──────── Record extracts ────────
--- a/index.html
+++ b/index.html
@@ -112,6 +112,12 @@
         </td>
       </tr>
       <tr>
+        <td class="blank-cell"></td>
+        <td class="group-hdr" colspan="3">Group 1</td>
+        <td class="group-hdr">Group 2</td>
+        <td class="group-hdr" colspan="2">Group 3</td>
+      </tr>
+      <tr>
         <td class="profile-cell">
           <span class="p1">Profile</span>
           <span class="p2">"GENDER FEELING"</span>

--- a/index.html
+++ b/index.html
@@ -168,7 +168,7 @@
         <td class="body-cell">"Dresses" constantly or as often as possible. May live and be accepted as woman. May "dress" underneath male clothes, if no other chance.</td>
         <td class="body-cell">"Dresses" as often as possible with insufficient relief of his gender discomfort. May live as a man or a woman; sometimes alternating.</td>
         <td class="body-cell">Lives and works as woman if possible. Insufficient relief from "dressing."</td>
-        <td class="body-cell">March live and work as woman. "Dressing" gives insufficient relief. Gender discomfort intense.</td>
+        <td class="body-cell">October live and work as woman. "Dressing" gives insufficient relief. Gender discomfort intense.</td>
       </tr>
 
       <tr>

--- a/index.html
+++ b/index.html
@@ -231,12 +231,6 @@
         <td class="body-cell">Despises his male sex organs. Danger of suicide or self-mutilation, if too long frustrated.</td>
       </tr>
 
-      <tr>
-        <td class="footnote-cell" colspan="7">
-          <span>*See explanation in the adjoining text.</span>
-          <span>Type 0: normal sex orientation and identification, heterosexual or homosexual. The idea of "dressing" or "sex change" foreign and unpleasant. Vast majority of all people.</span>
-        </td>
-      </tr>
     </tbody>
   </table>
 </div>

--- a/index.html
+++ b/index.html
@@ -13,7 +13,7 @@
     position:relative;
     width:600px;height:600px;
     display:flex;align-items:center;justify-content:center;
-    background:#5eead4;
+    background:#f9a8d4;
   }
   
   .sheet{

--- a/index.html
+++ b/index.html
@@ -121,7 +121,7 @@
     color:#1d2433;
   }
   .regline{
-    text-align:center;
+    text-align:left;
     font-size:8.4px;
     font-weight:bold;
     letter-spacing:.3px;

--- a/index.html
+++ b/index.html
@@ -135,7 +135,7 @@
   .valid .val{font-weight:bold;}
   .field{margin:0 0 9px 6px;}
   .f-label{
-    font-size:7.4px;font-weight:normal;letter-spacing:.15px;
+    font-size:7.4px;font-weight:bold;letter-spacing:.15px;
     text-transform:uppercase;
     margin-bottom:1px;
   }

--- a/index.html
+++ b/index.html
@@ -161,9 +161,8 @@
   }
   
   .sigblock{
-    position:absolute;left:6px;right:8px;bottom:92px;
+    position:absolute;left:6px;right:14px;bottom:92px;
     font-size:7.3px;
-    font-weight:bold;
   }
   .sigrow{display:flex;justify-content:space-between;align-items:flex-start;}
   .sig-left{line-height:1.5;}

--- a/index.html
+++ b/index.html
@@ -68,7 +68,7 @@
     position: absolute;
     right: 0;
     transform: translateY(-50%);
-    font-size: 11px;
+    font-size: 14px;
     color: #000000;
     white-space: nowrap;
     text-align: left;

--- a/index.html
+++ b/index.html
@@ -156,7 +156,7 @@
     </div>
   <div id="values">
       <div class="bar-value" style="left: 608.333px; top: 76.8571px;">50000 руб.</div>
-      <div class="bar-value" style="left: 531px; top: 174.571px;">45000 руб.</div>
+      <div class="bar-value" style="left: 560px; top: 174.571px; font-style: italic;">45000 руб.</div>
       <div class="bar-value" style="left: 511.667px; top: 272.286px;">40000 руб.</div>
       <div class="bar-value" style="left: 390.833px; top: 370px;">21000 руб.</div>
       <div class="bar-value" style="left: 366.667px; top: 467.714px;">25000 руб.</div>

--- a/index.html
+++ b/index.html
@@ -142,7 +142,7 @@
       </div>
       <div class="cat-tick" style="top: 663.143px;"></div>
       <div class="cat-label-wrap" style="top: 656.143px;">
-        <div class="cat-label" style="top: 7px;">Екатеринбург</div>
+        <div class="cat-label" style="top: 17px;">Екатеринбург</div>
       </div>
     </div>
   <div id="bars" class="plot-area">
────────
- The task -
Which lines of the records above contain the word "transform"? Show each of them.

- Solution -
     text-transform:uppercase;
     transform: translateY(-50%);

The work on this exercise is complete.